WHAT YOU SHOULD DO >> Each line of the data below that includes the string "your" must be copied.
=== DATA RECORDS ===
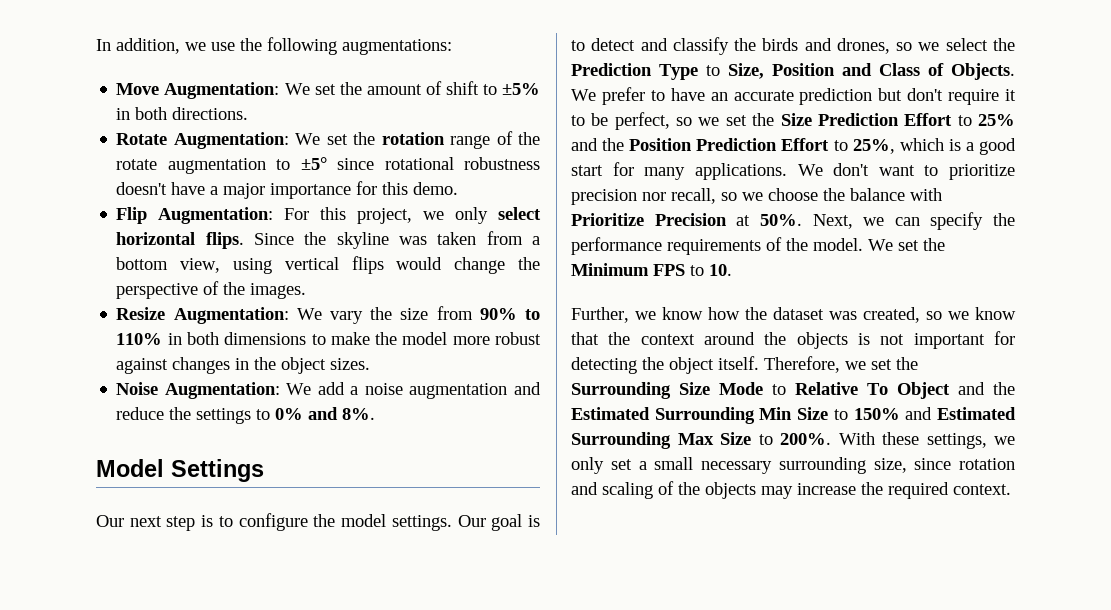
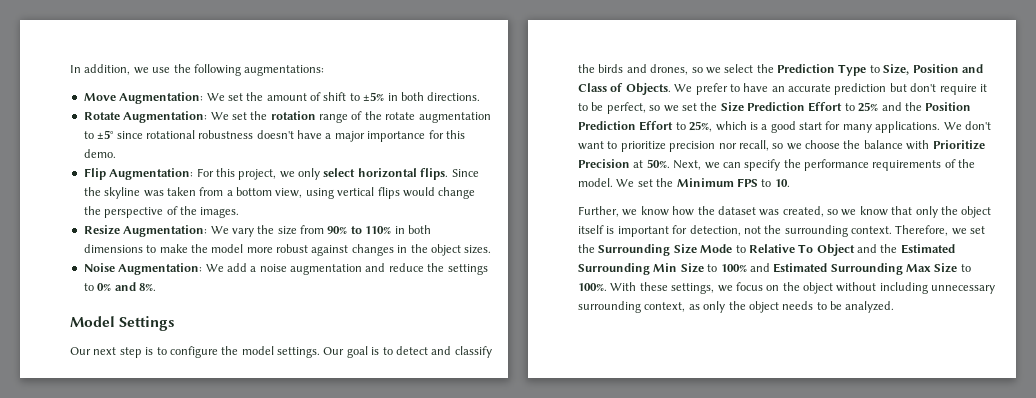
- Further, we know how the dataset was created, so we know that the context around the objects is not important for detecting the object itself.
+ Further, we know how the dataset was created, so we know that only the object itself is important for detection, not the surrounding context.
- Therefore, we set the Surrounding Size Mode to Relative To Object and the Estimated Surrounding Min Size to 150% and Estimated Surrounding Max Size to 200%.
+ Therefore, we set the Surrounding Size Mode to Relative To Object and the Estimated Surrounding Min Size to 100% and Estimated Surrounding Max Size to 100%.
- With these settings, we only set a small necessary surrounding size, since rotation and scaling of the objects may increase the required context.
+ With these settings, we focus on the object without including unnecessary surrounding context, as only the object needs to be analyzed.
===
=== DATA RECORDS ===
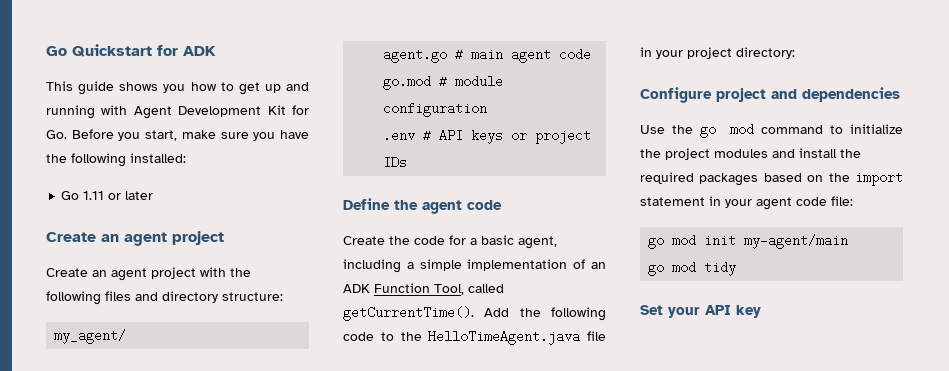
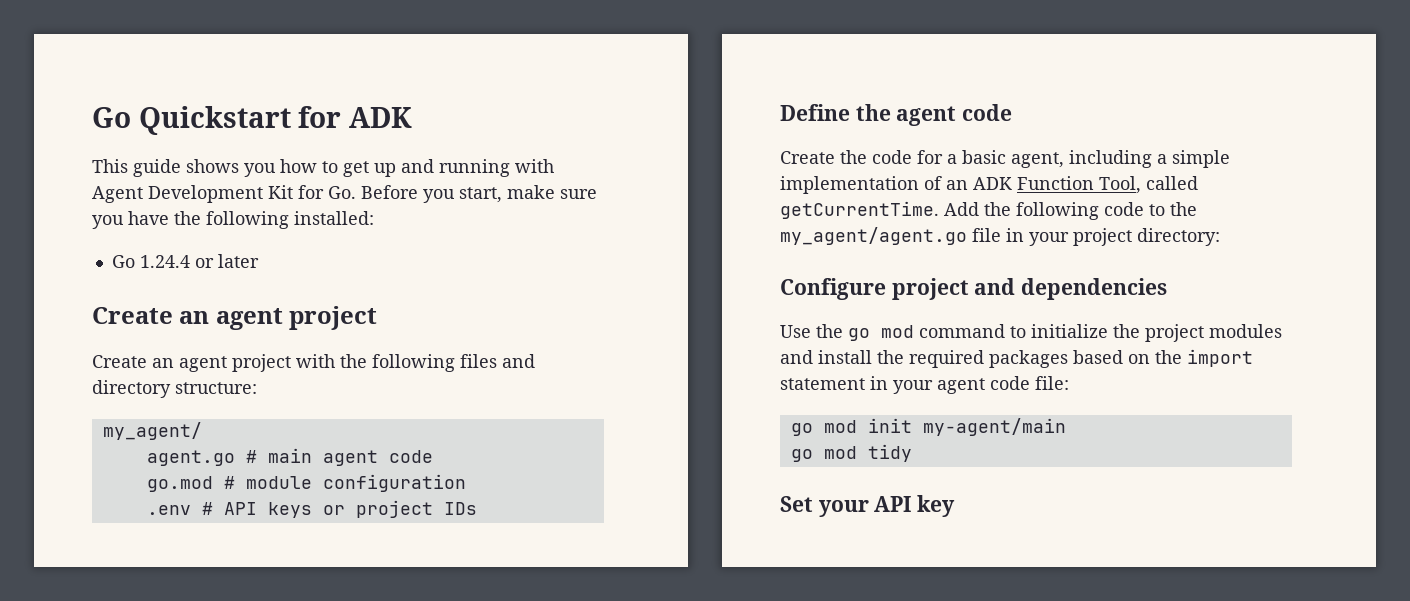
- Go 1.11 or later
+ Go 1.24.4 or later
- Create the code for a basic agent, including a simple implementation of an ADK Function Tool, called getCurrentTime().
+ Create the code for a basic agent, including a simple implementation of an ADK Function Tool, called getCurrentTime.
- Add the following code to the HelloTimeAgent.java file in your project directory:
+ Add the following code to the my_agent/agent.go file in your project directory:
===
=== DATA RECORDS ===
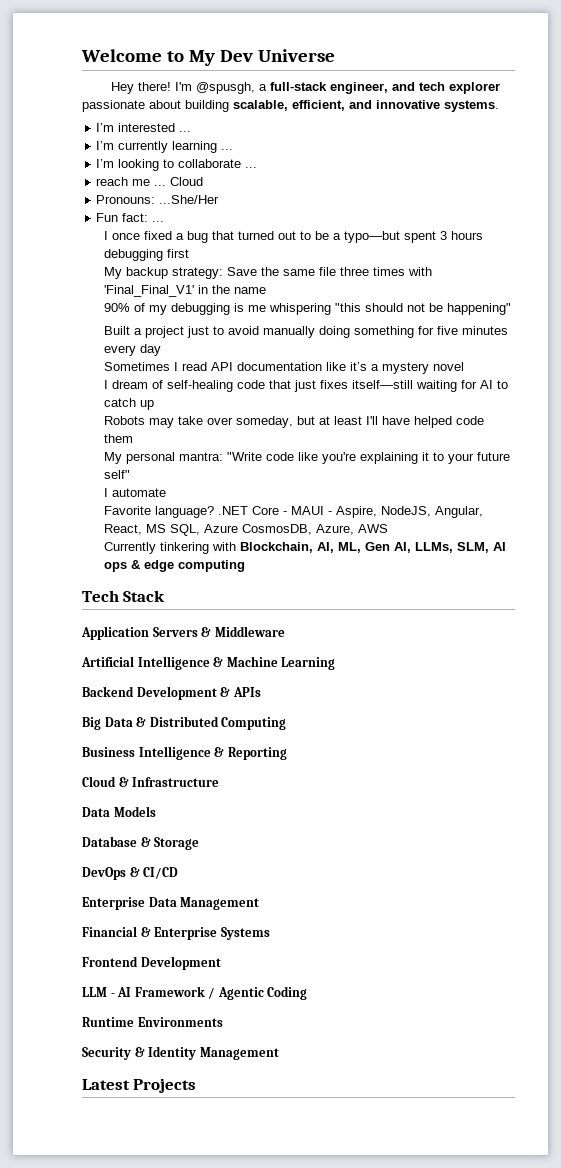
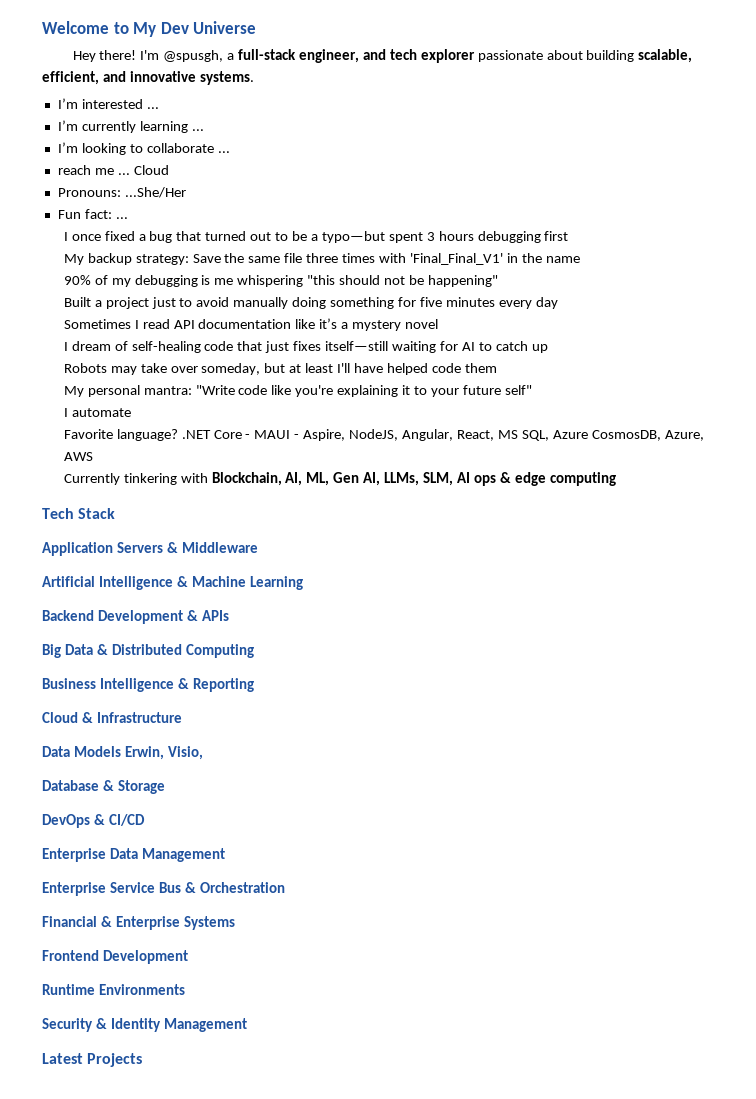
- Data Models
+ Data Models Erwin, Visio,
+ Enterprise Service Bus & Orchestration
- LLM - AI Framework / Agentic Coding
===
RESULT OF THIS TASK >>
- Add the following code to the HelloTimeAgent.java file in your project directory:
+ Add the following code to the my_agent/agent.go file in your project directory:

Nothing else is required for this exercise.